Известные критики вроде Джулии Мистрел уже называли его Джеймсом Кейном своего поколения, а меня Ангус Уилсон сравнивал с Джеральдом Кершем и Арнольдом Беннетом[100].

В дайджестах издатели пытались перевести бульварную литературу в разряд более продвинутой, заказывали к ней абстрактные обложки, давали менее крикливые названия, — но я вырос на чтении настоящих детективов, с мощными картинками и бредовыми выносами. («Донна — женщина, осмелившаяся быть не такой, как все, — Келли был копом, свихнувшимся на убийствах»). Качество текста не имело значения, важно было, как его подать.

Довольно трудно было начинать в такое время, работая на второразрядные издания, но это помогло мне понять одну важную вещь: не существует такого понятия, как «бульварный писатель». Есть плохие писатели — как Кэрол Джон Дейли, и блестящие писатели — как Дешилл Хэммет[101], которым случается писать в детективном жанре. И успех зависит от степени таланта. Джек Тревор Стори[102] написал роман, изданный вначале в третьесортном издательстве, а после незначительной доработки он вышел уже в солидном издательском доме и имел большой успех.

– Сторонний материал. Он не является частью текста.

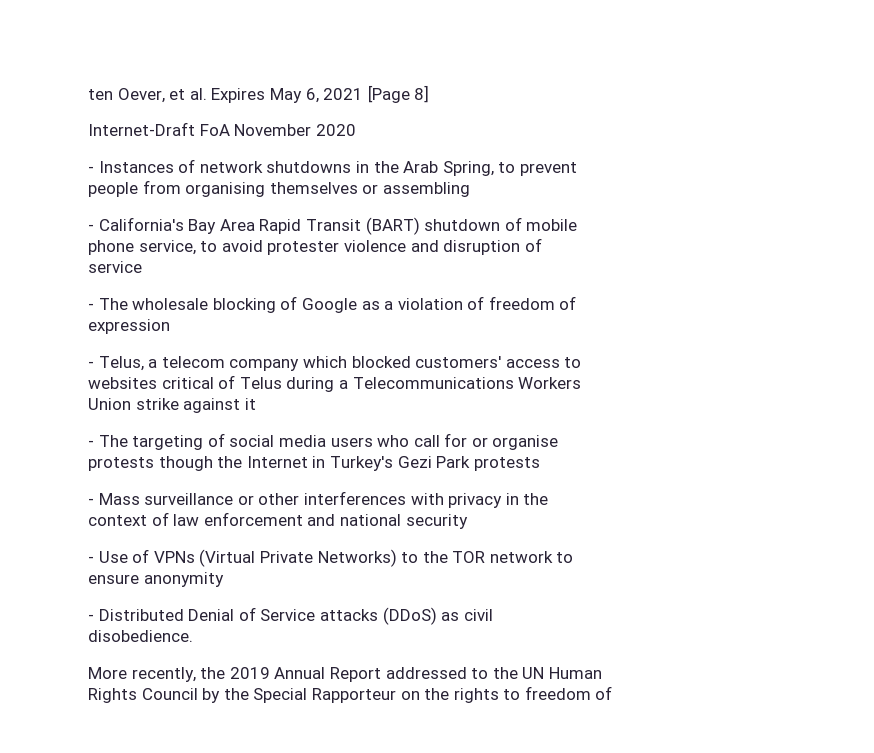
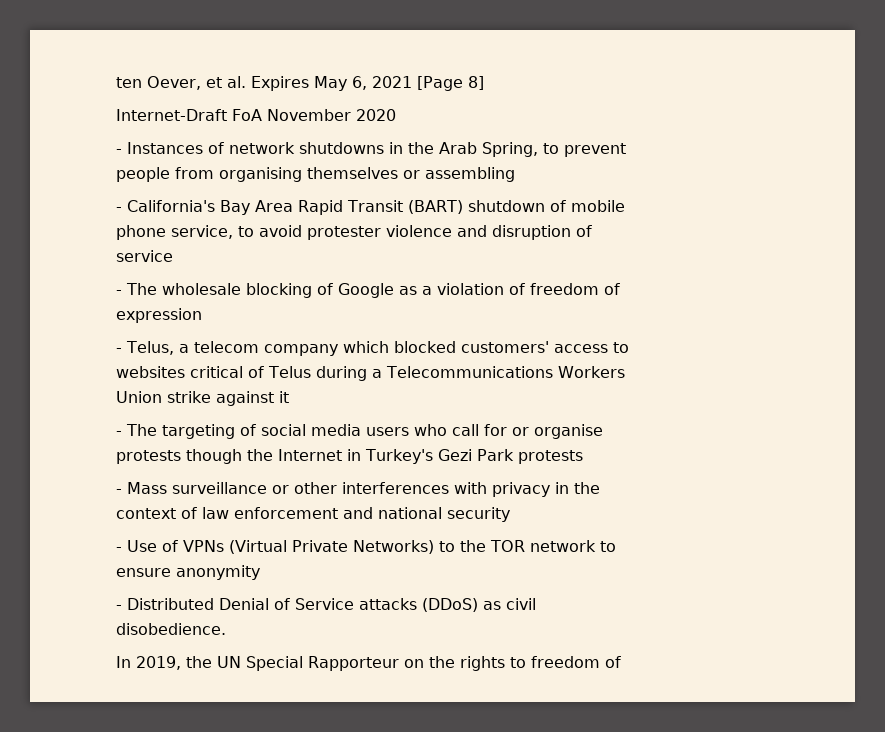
- More recently, the 2019 Annual Report addressed to the UN Human
- Rights Council by the Special Rapporteur on the rights to freedom of
+ In 2019, the UN Special Rapporteur on the rights to freedom of

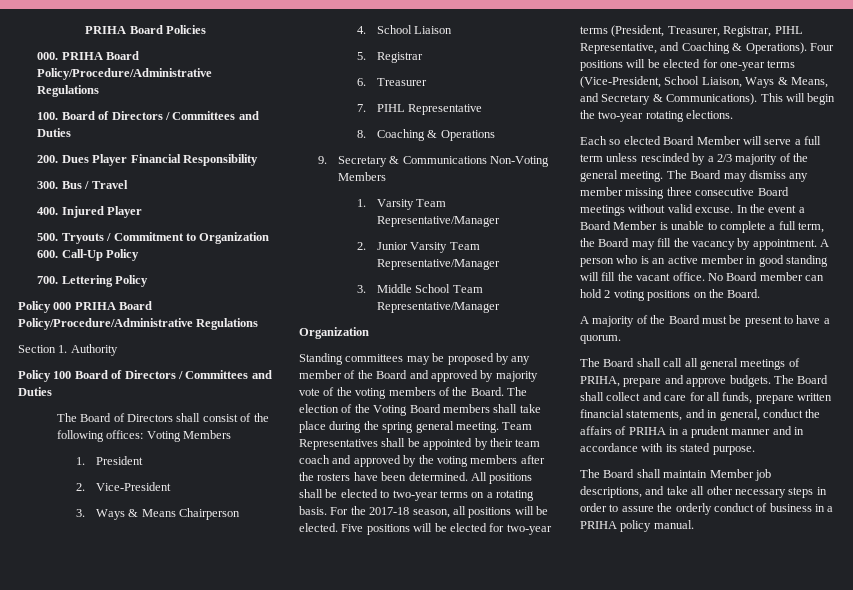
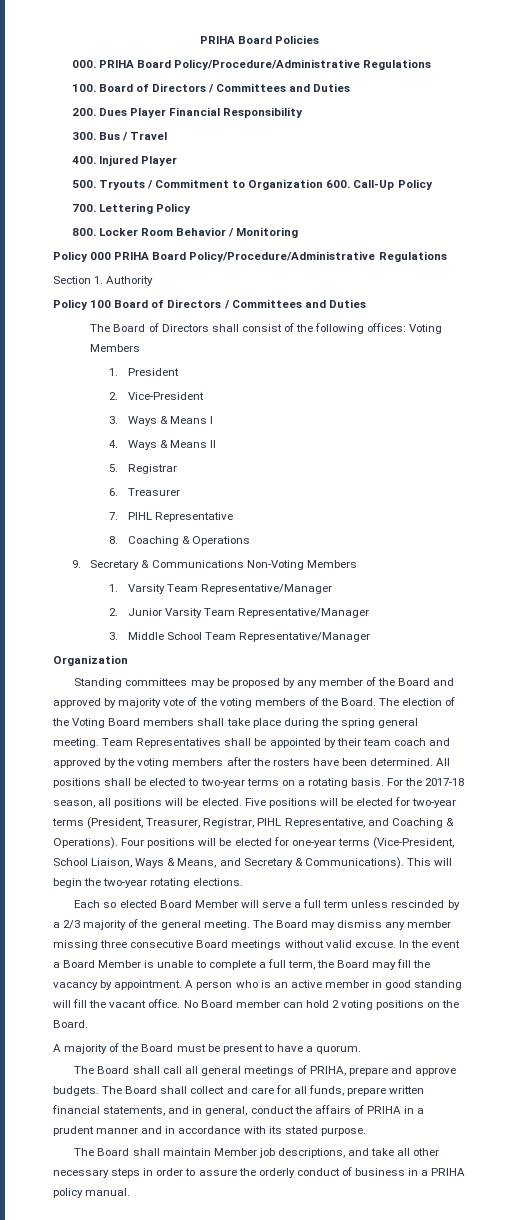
+ 800. Locker Room Behavior / Monitoring
- 3. Ways & Means Chairperson
+ 3. Ways & Means I
- 4. School Liaison
+ 4. Ways & Means II

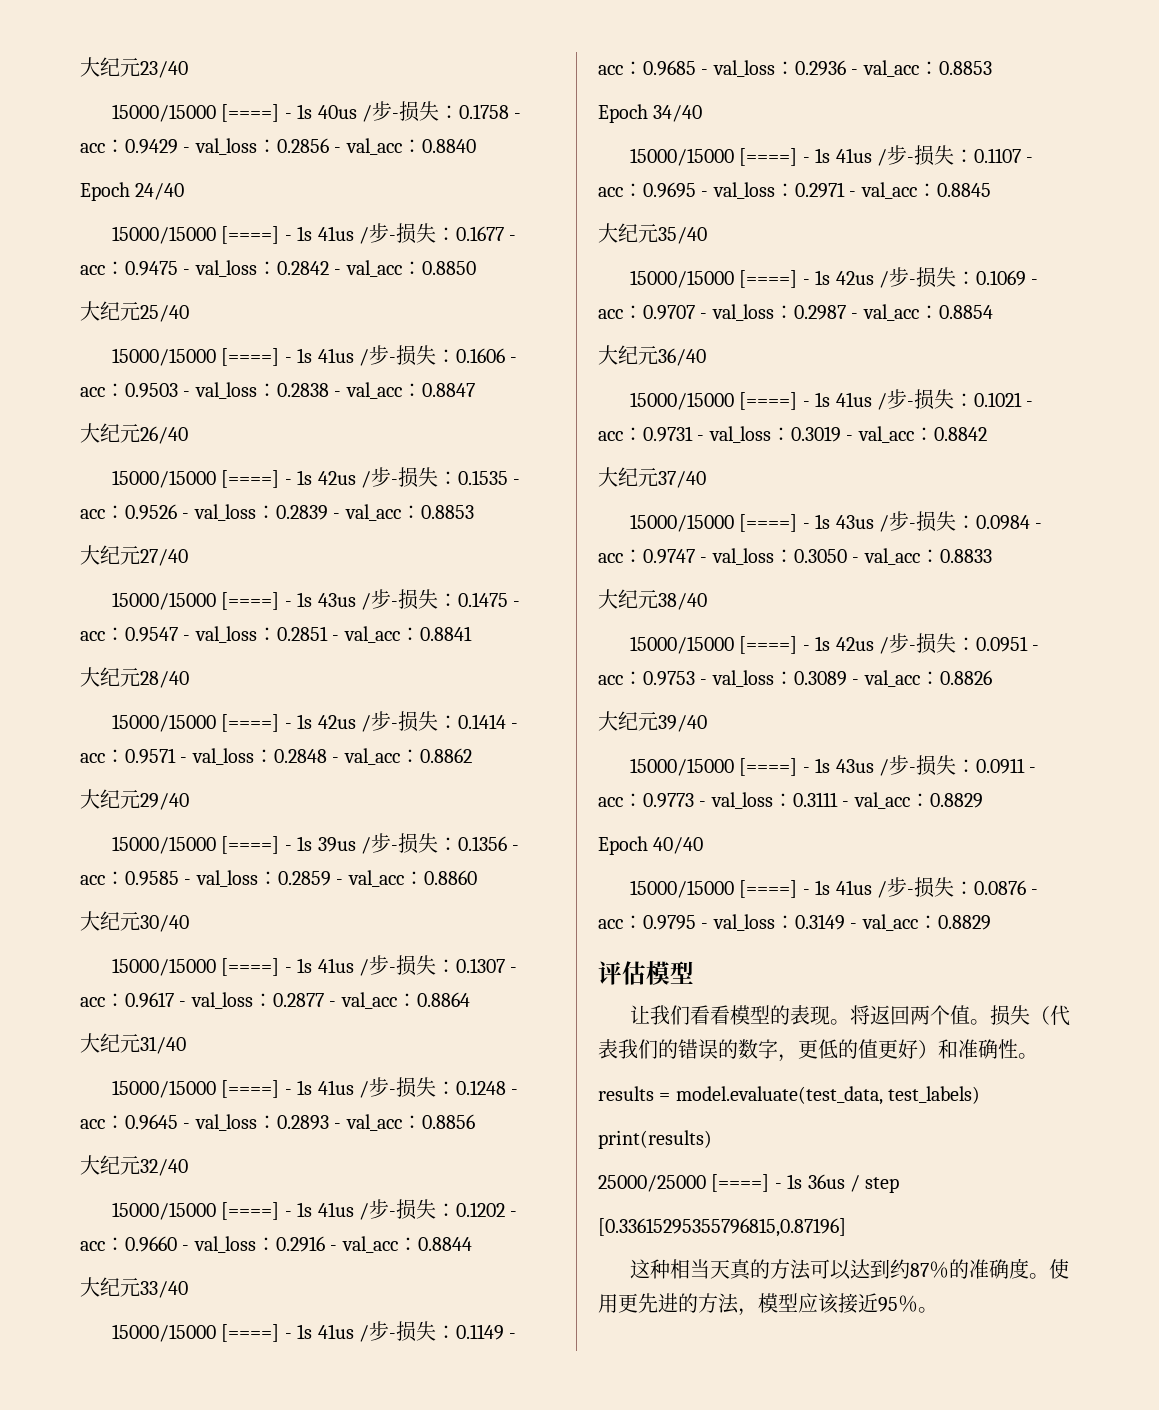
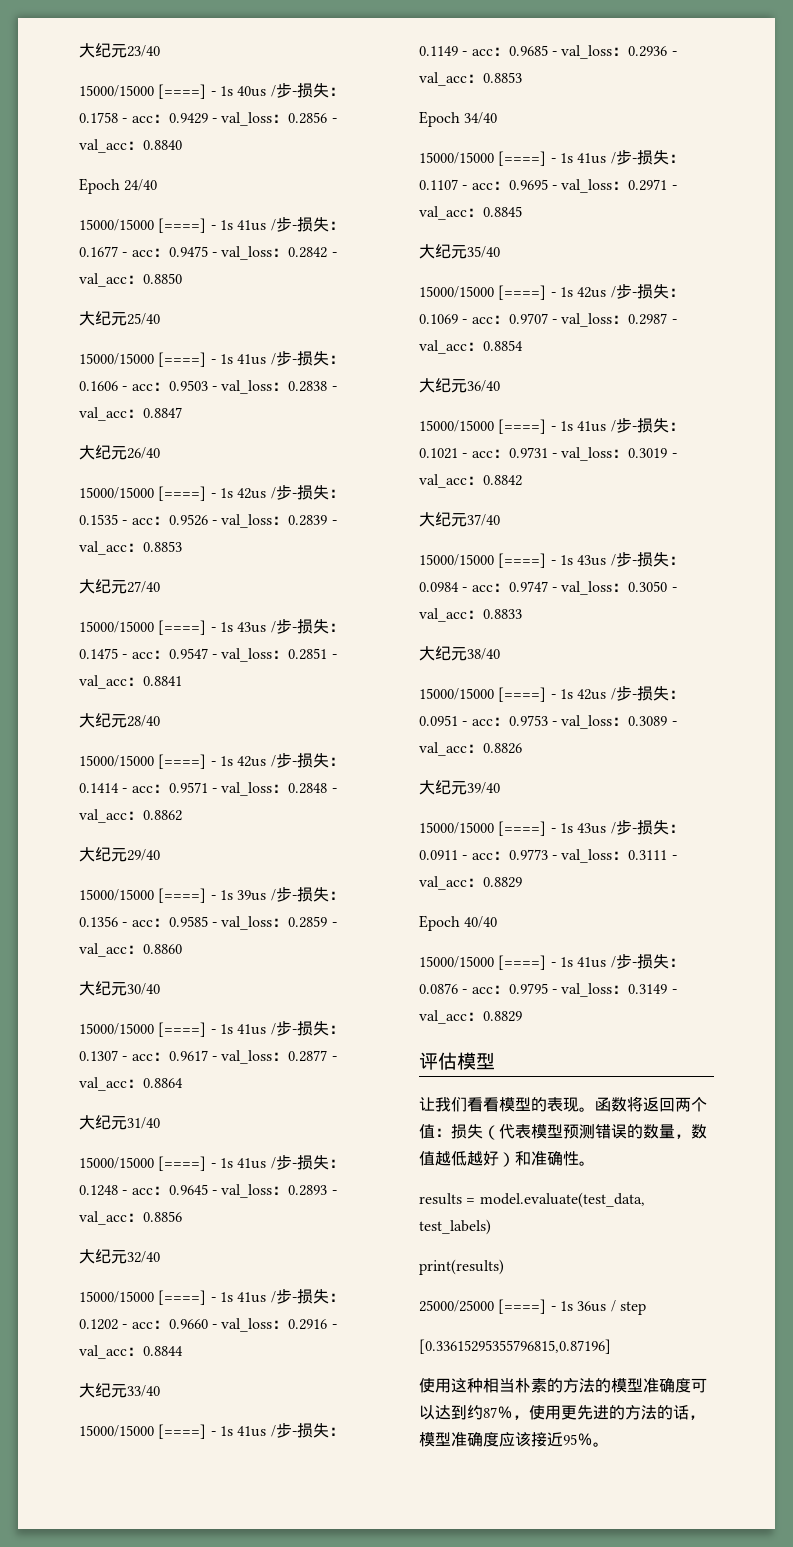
- 将返回两个值。损失（代表我们的错误的数字，更低的值更好）和准确性。
+ 函数将返回两个值：损失（代表模型预测错误的数量，数值越低越好）和准确性。
- 这种相当天真的方法可以达到约87％的准确度。使用更先进的方法，模型应该接近95％。
+ 使用这种相当朴素的方法的模型准确度可以达到约87％，使用更先进的方法的话，模型准确度应该接近95％。

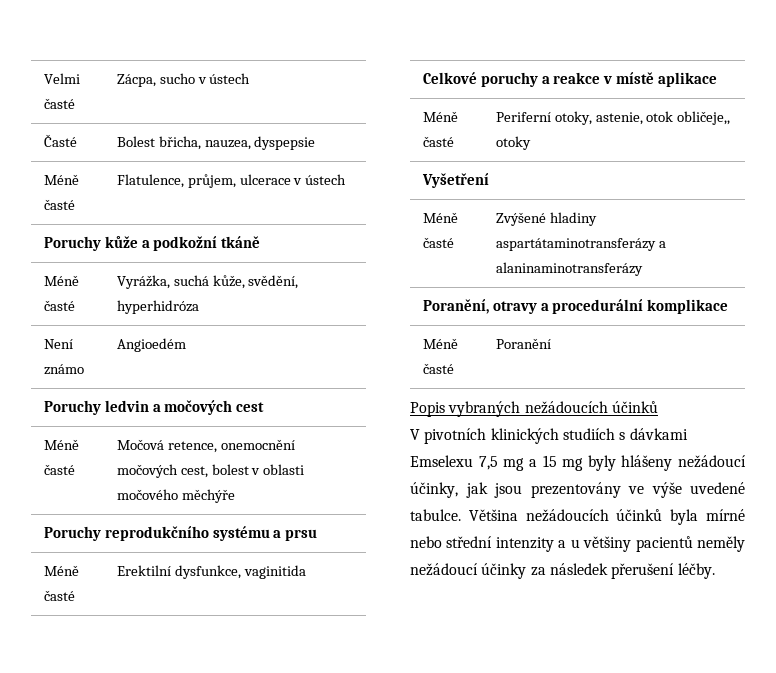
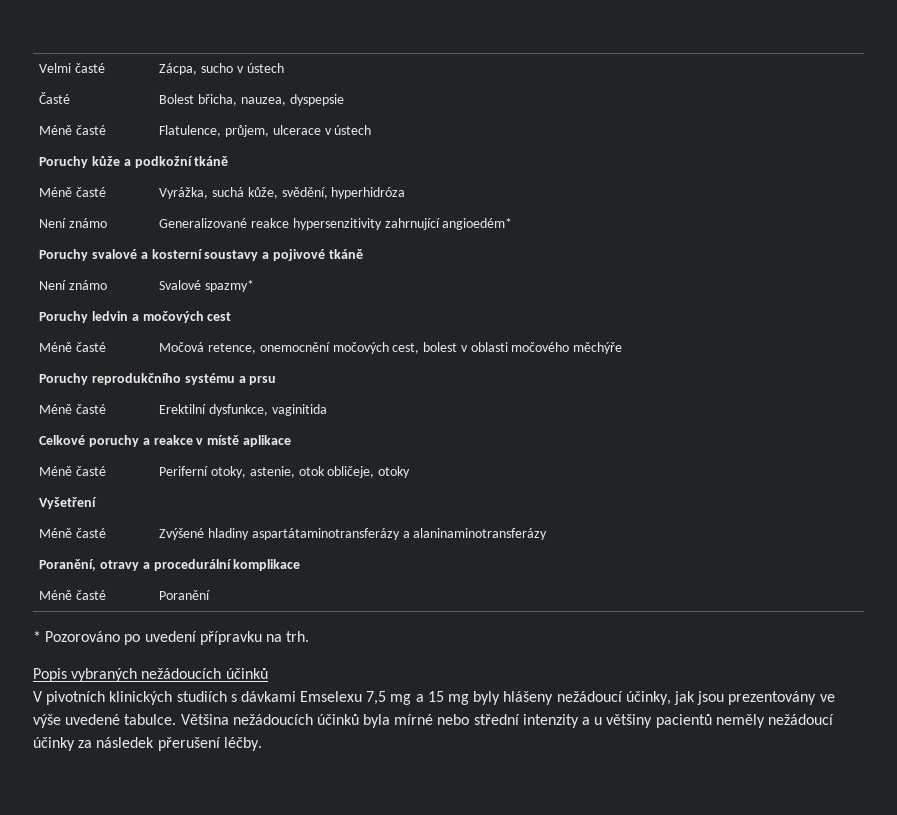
- Není známo | Angioedém
+ Není známo | Generalizované reakce hypersenzitivity zahrnující angioedém*
+ Poruchy svalové a kosterní soustavy a pojivové tkáně
+ Není známo | Svalové spazmy*
- Méně časté | Periferní otoky, astenie, otok obličeje,, otoky
+ Méně časté | Periferní otoky, astenie, otok obličeje, otoky
+ * Pozorováno po uvedení přípravku na trh.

К тому времени, как я начал этим заниматься, «Журнал мистерий» Хэнка Дженсона был, пожалуй, последним изданием в Великобритании, где еще печатались детективы и триллеры, и у меня было смутное желание изменить критерии отбора и сделать его интересным более широкому кругу читателей. К 1964 году журналы, печатавшие детективные рассказы, стали редкостью, и большинство из них ни на чем конкретно не специализировались. Они публиковали любовные истории, рассказы про войну, всякие тайны, а также научную фантастику. Для того чтобы тебя напечатали и можно было хоть что-то заработать, приходилось переделывать рассказы, снабжая их неуклюжей и недостоверной интригой. Денег это особых не приносило: за «ничего» много и не получишь. Мы не хотели писать в жанре, который окрестили «энглит-фик»: рассказы, в которых и стилистика и темы представляли собой жалкую школярскую имитацию великих модернистов. Мы хотели писать так, чтобы в наших рассказах сочетались жизнеспособность коммерческой беллетристики и утонченность художественной литературы, отображая при этом дух и события нашего времени. Вещи, которые будут воодушевлять и захватывать, как книги Пруста и Фолкнера, но которые будут обладать продуманной жизненностью жанра, пульсирующей на каждой странице.

Иные из нас говорили об улице с двусторонним движением, имея в виду полное объединение «бульварной» литературы и литературы «интеллектуальной». При этом многие, как мы, оставались недовольны и возмущены новинками как коммерческой, так и «высокой» литературы. Люди столетиями говорили о существовании «двух культур», и мы были теми парнями, которые могли наконец их объединить: писать для читателей, знавших понемногу о поэзии, живописи и естественных науках, читавших Джеральда Керша, Элизабет Боуэн и Мервина Пика[103], — элегантно соединяя реализм с гротеском. В 1963-м мы опубликовали несколько образчиков такой литературы и планировали вместе с моими ближайшими друзьями Билли Аллардом и Гарри Хейли, тоже писателями, выпускать глянцевый журнал, который смог бы собрать под одной обложкой архитекторов, поэтов, живописцев и ученых, однако себестоимость такого журнала на мелованной бумаге заставляла потенциальных издателей отчаянно трясти головой.